Setting up OpenTelemetry to send metrics and traces to Grafana Cloud

Published on Aug 22, 2024 by Ian Homer

Observability is essential for understanding how your system actually behaves and for ensuring reliable performance and a solid user experience. As systems grow and evolve, you need consistent, vendor-neutral observability tooling - especially when you want to avoid getting locked into a single platform provider. Cost becomes a real concern as your usage scales: what seemed like an affordable package with low user volumes can quickly become expensive as usage ramps up.

OpenTelemetry to Grafana

The OpenTelemetry (OTel) project provides a standard set of protocols and tools for collecting telemetry data - metrics, logs and traces - and shipping it to whatever observability platform you choose: Grafana Labs, Elastic, Datadog, New Relic, you name it.

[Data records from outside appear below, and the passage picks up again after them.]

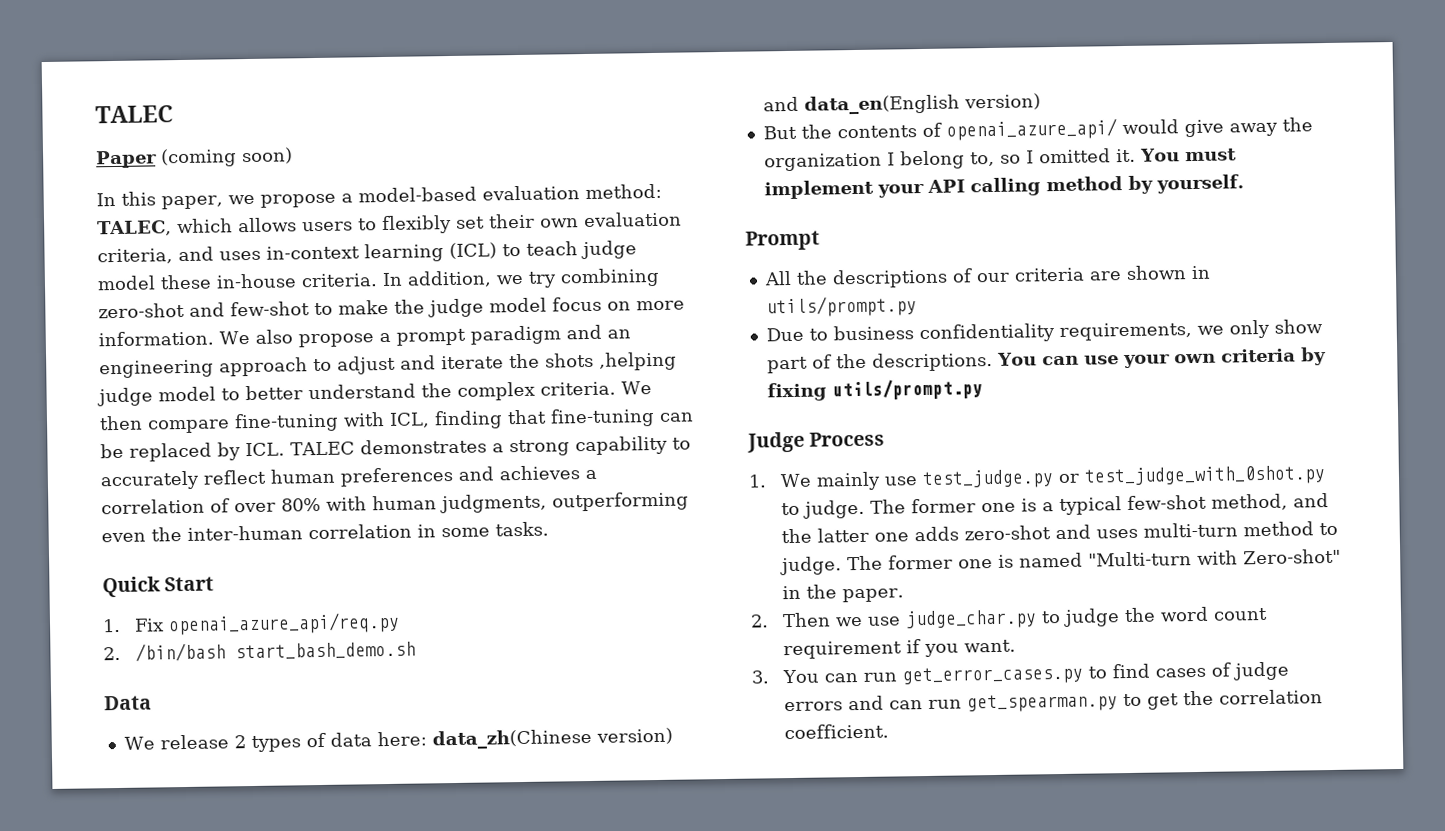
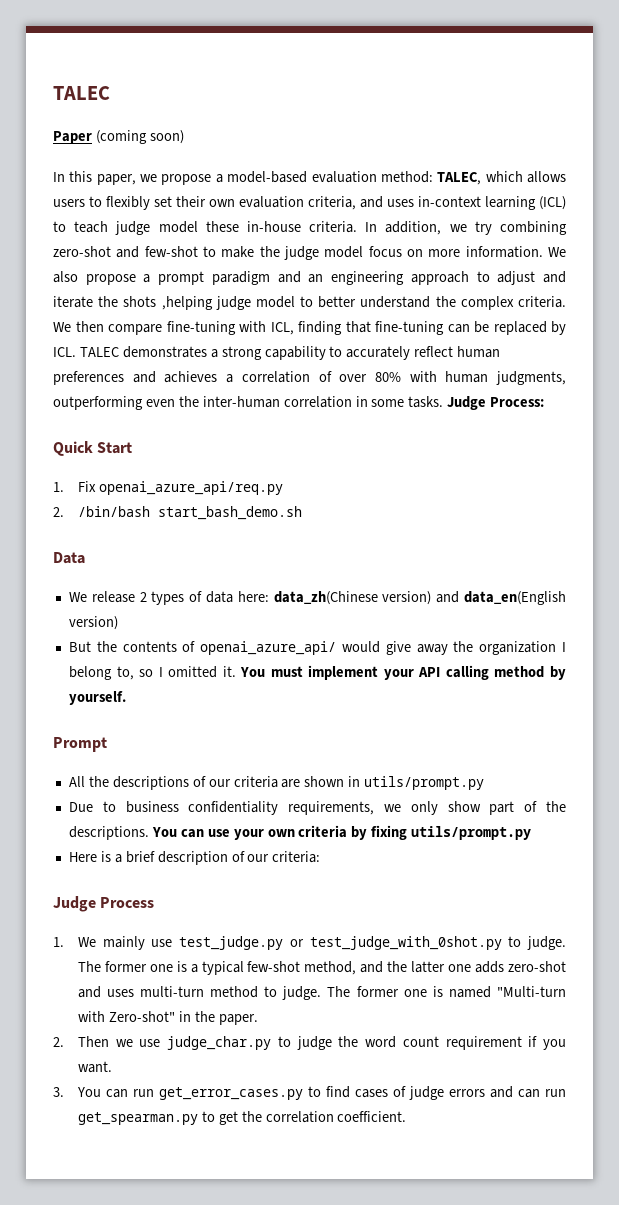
+ Judge Process:
+ Here is a brief description of our criteria:

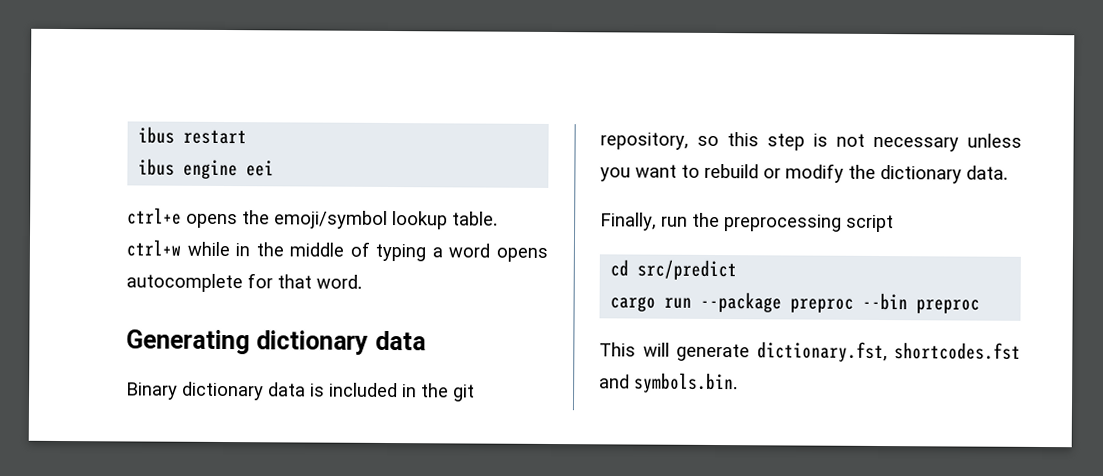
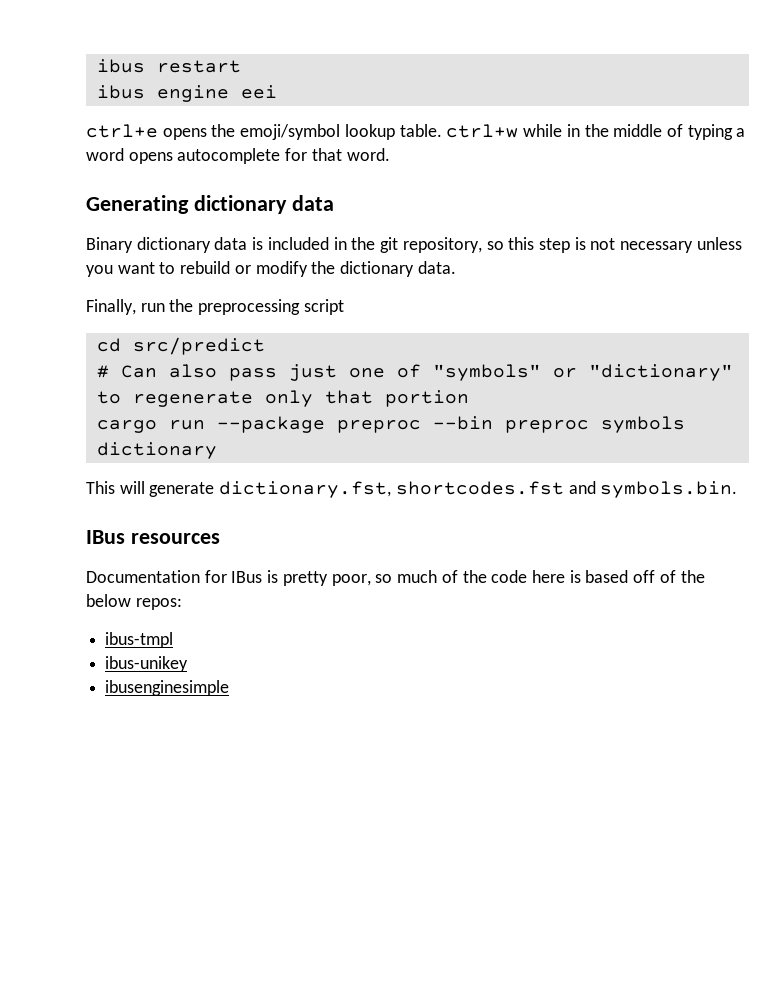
+ # Can also pass just one of "symbols" or "dictionary" to regenerate only that portion
- cargo run --package preproc --bin preproc
+ cargo run --package preproc --bin preproc symbols dictionary
+ IBus resources
+ Documentation for IBus is pretty poor, so much of the code here is based off of the below repos:
+ ibus-tmpl
+ ibus-unikey
+ ibusenginesimple

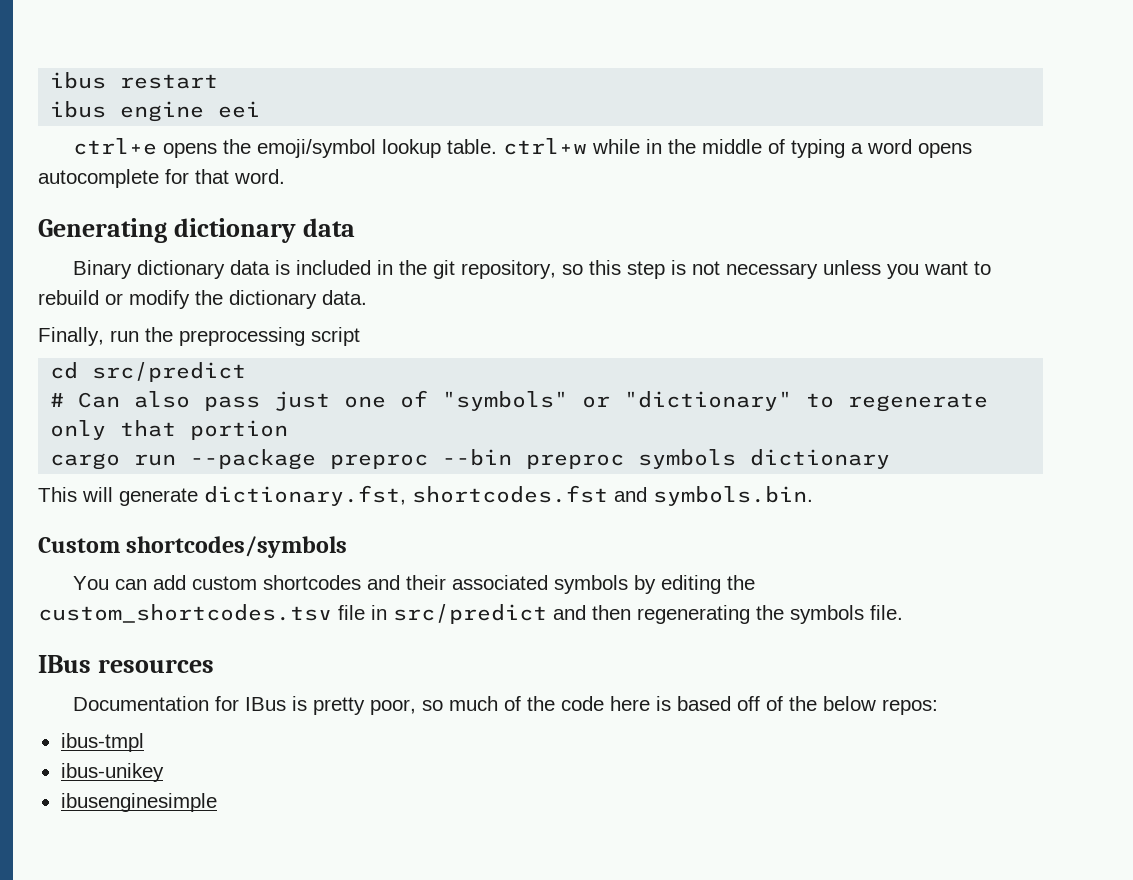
+ Custom shortcodes/symbols
+ You can add custom shortcodes and their associated symbols by editing the custom_shortcodes.tsv file in src/predict and then regenerating the symbols file.

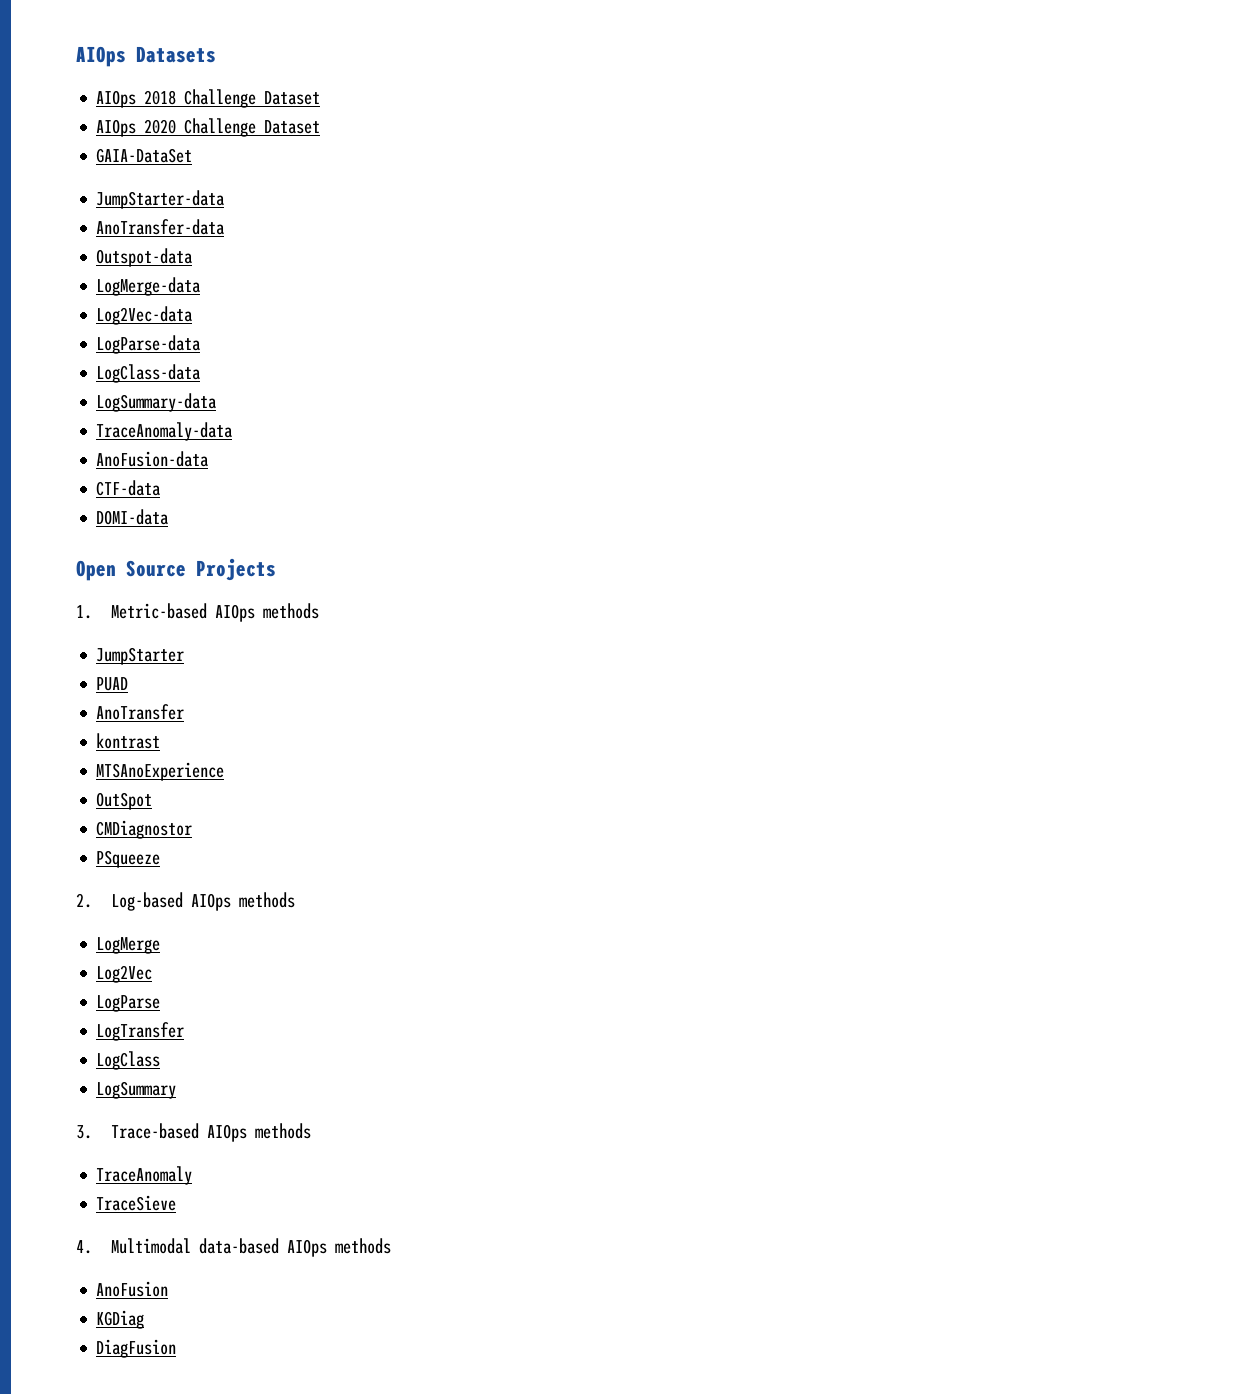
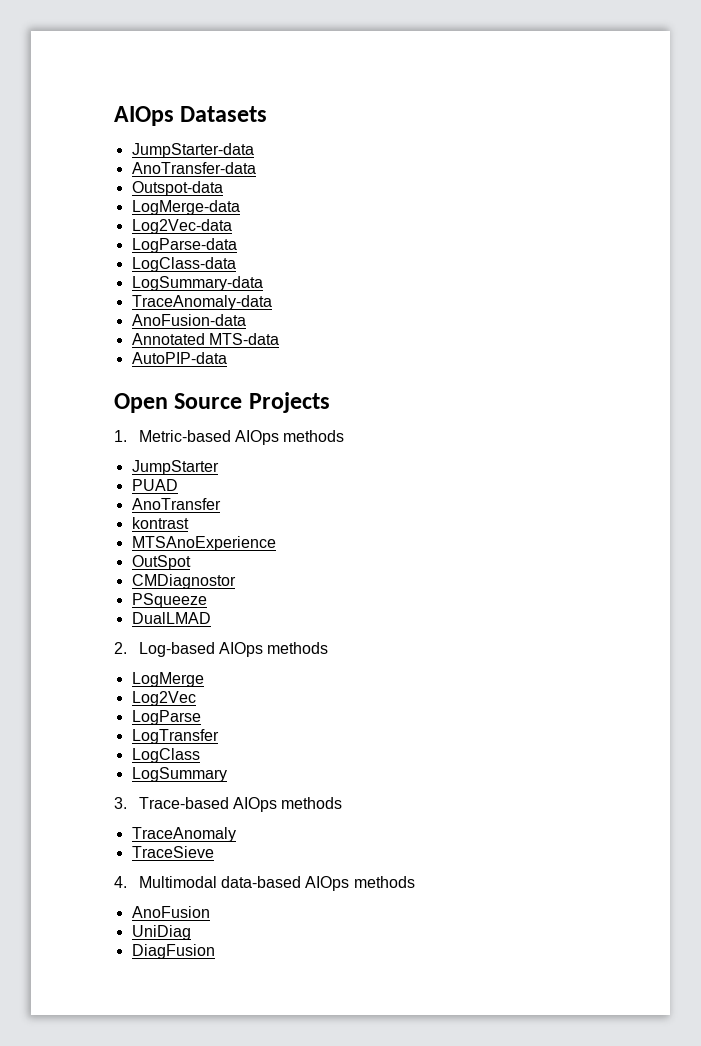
- AIOps 2018 Challenge Dataset
- AIOps 2020 Challenge Dataset
- GAIA-DataSet
- CTF-data
- DOMI-data
+ Annotated MTS-data
+ AutoPIP-data
+ DualLMAD
- KGDiag
+ UniDiag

You collect telemetry consistently across your platform and swap out exporters when your environment or providers change.

In this post, I'll walk through a straightforward Node.js setup using zero-code auto instrumentation - just environment variables, no code changes needed. We'll pipe the collected data to Grafana Cloud via Alloy, Grafana's OpenTelemetry-compatible collector.

Create a basic API

Let's set up a basic Node.js API to work with. Make sure you have Node.js installed locally, then initialise a project.

mkdir basic-api
cd basic-api
npm init -y

Create the index.js file which gives us a basic JSON over HTTP API.

// index.js
const http = require("http");
const server = http.createServer((request, response) => {
  response.writeHead(200, { "Content-Type": "application/json" });
  response.end(JSON.stringify({ message: "hello" }));
});

server.listen(3000, () => {
  console.log(`Listening on port 3000`);
});

Start up the API locally.

node index.js

And test the API, e.g.

❯ curl http://localhost:3000/
{"message":"hello"}⏎

Perfect - now we have a basic API that we can instrument with OpenTelemetry to start gathering metrics and traces.

OTel auto instrumentation

Following the OTel auto instrumentation docs, we can inject instrumentation using just environment variables - no code changes required.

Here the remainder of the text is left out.